**Problem to solve:**
What is needed is every line of the data that includes the word "commands". Please copy each one.

**Material for this task:**
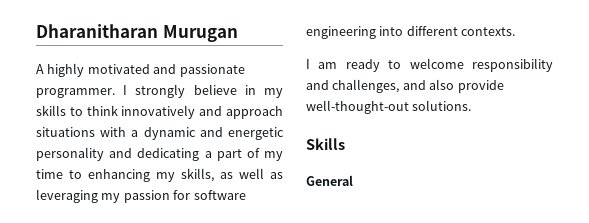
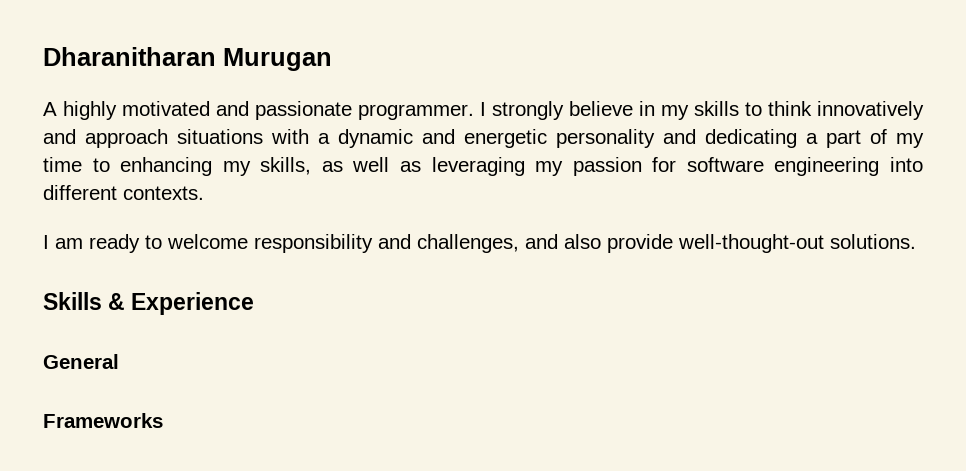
- Skills
+ Skills & Experience
+ Frameworks

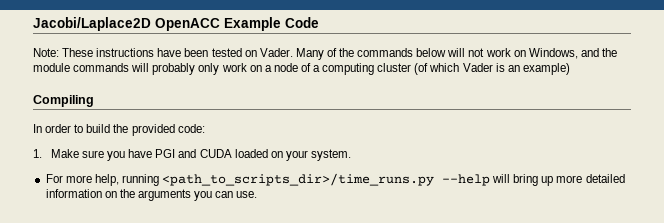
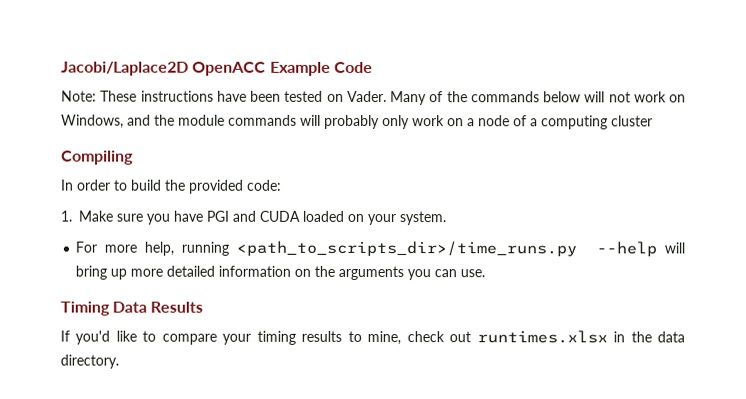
- Many of the commands below will not work on Windows, and the module commands will probably only work on a node of a computing cluster (of which Vader is an example)
+ Many of the commands below will not work on Windows, and the module commands will probably only work on a node of a computing cluster
+ Timing Data Results
+ If you'd like to compare your timing results to mine, check out runtimes.xlsx in the data directory.

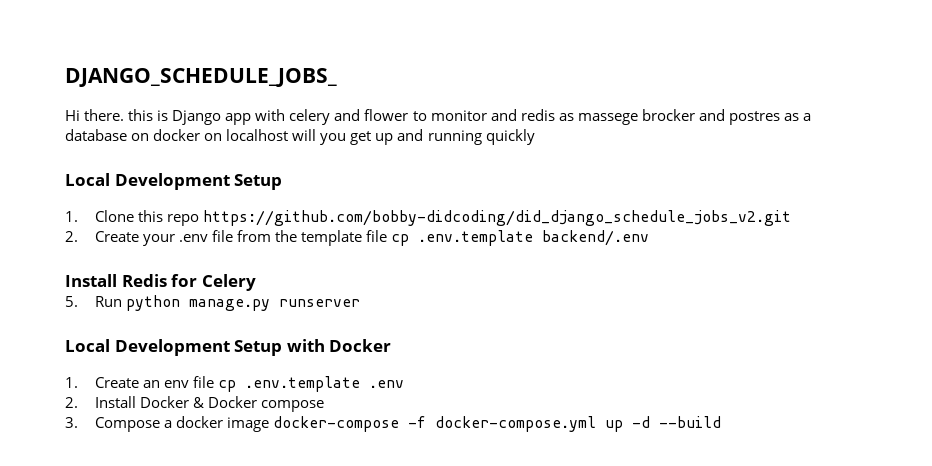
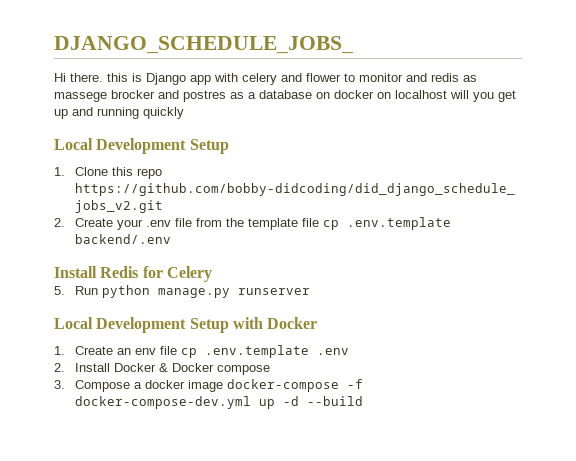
- 3. Compose a docker image docker-compose -f docker-compose.yml up -d --build
+ 3. Compose a docker image docker-compose -f docker-compose-dev.yml up -d --build

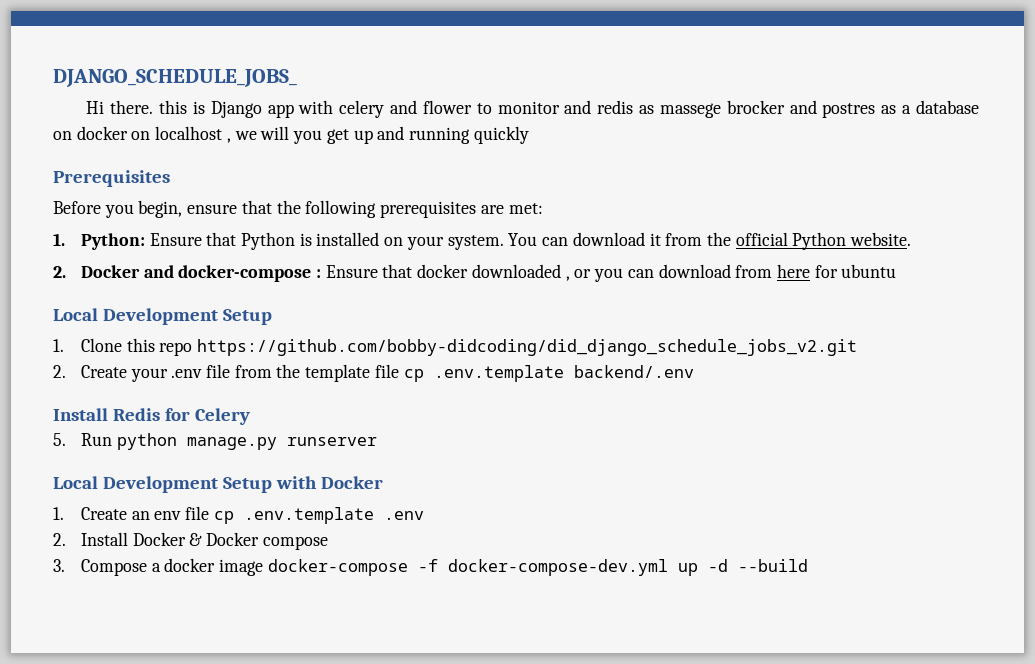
- Hi there. this is Django app with celery and flower to monitor and redis as massege brocker and postres as a database on docker on localhost will you get up and running quickly
+ Hi there. this is Django app with celery and flower to monitor and redis as massege brocker and postres as a database on docker on localhost , we will you get up and running quickly
+ Prerequisites
+ Before you begin, ensure that the following prerequisites are met:
+ 1. Python: Ensure that Python is installed on your system. You can download it from the official Python website.
+ 2. Docker and docker-compose : Ensure that docker downloaded , or you can download from here for ubuntu

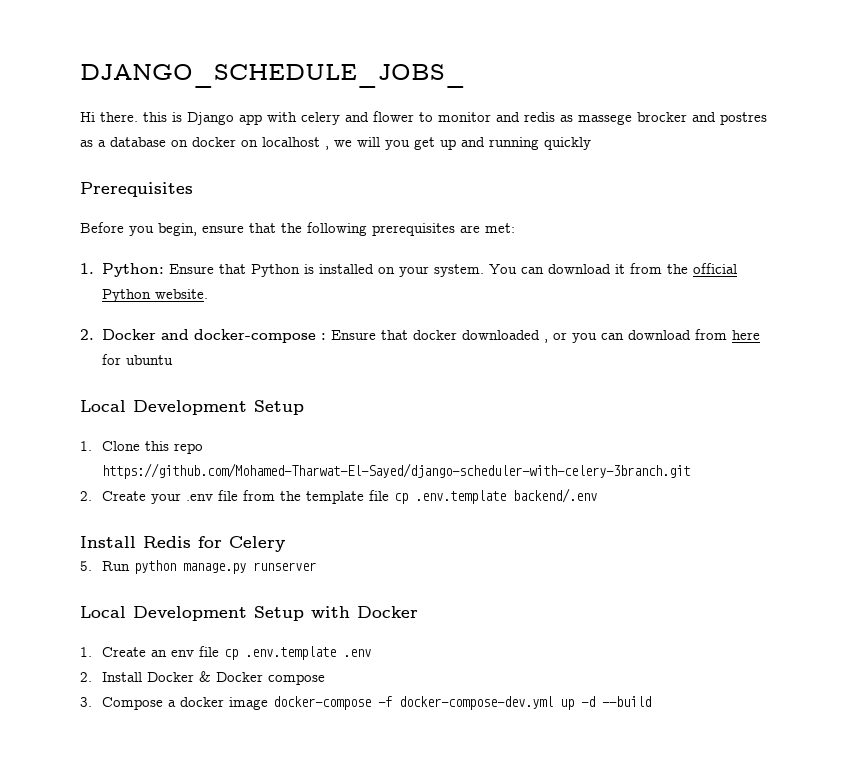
- 1. Clone this repo https://github.com/bobby-didcoding/did_django_schedule_jobs_v2.git
+ 1. Clone this repo https://github.com/Mohamed-Tharwat-El-Sayed/django-scheduler-with-celery-3branch.git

**Solution to this task:**
- Many of the commands below will not work on Windows, and the module commands will probably only work on a node of a computing cluster (of which Vader is an example)
+ Many of the commands below will not work on Windows, and the module commands will probably only work on a node of a computing cluster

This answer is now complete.